Кто бы им сказал, что сейчас, в самом начале весны, эти бескрайние снежные пространства сравнительно веселее, чем летом? Что пронзительный, ледяной и острый, как лезвие шашки, ветер — это еще что-то живое, заставляющее брести куда-то, искать чего-то лучшего, как-то суетиться? Кто бы им сказал, что летом здесь во все стороны света простирается сухая, желтая вечность и безнадежность?

Снежные бураны кочуют, заслоняют собой глухое пространство. Кажется, что за ними должны быть леса, горы, реки, озера… Но летом становится понятно, что ничего за ними нет, только голая почва с выступающей на дорогах солью. Даже вода здесь мертвая, такая же соленая, с фиолетовыми синяками по берегам, как вокруг больных, не выспавшихся глаз. Сухим и желтым летом становится понятно, что смерть наступает не тогда, когда человек идет и падает в снегах, поднимается на ноги и вновь сбивается на колени порывом ледяного ветра. Смерть приходит тогда, когда человеку становится все равно. А в соленой, выжженной степи — все равно. Смерть даже не приходит, она живет здесь же, в бесконечной пустоте. А снежный буран — это уже не пустота, это движение.

Всего этого они еще не осознавали, но страх приходит бессознательно. Какое-то время они стояли, повернувшись спиной к ветру и дрожа от холода и страха. Но живые души еще цеплялись за какие-то приметы жизни. Переселенцы очень обрадовались, когда увидели за снежной пеленой дерево. Значит, здесь растут растения, к ним приходят звери, прилетают птицы… Но кто бы им сказал, что это дерево было единственным на двое суток пути по степи летом и на четверо суток зимой? Что каким-то чудом где-то размыло солончак, какая-то щель в земной коре приняла семечко, упавшее с крыши проходящего мимо вагона? Оно проросло, развилось, и это уже было чудом. Это был уже рай для этих мест.

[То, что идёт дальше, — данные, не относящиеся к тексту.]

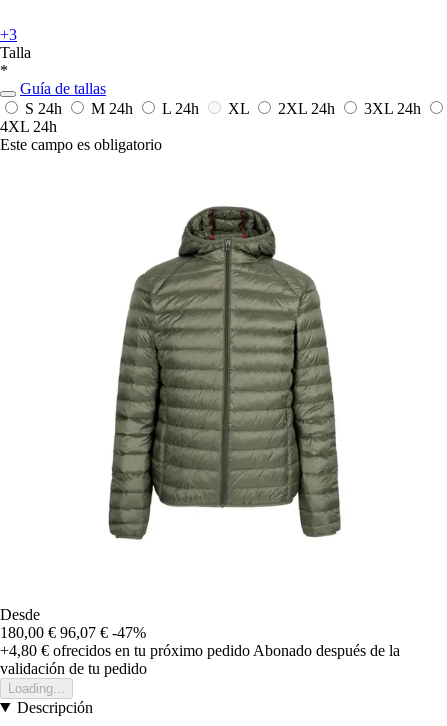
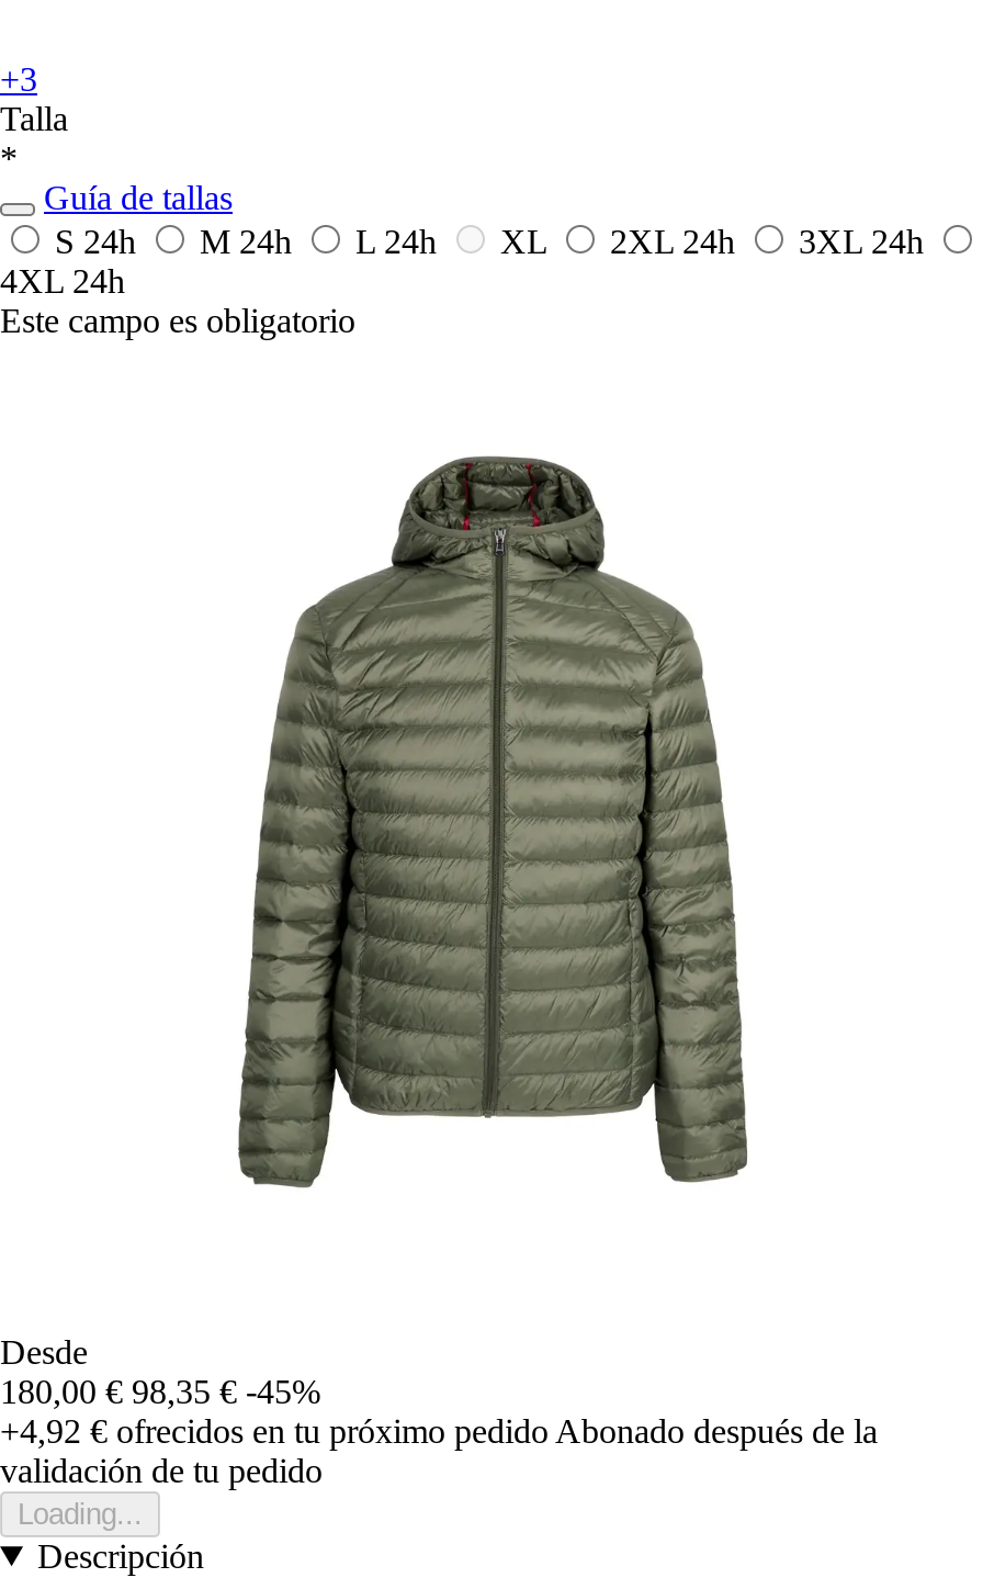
[0,624,146,641] 180,00 € 96,07 € -47% -> [0,1373,320,1410] 180,00 € 98,35 € -45%
[0,642,400,659] +4,80 €ofrecidos en tu próximo pedido Abonado después de la -> [0,1412,878,1449] +4,92 €ofrecidos en tu próximo pedido Abonado después de la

Да, здесь можно было увидеть и леса, и реки, и горы, но только увидеть. Увидеть перед тем, как все это вдруг приподнимется, накренится и растает в воздухе. Здесь можно было увидеть мечети и минареты Мекки, но прежде, чем с губ срывалось имя Всесильного и Всемогущего, миражи исчезали.

Так что же это за земля такая? Пусть аравийские пустыни с палящим солнцем, по которым кочевали пророк Мухаммед и первые мусульмане. Они слышали об этом, им рассказывали предки, совершавшие паломничество в Мекку. Но почему тут же встречает их лютая зима, как в русских степях, где умирают заблудившиеся ямщики, засыпают навсегда водители в сломанных грузовиках, замерзают пьяные русские мужики и огромные армии чужеземных солдат? Почему эта земля проклята дважды? И почему их изгнали сюда из земного рая? Кто ответит? Кто отзовется? Из каких-то степных глубин, из нутра бескрайних степей, сквозь завывание вьюги им слышался непонятный, несмолкающий гул.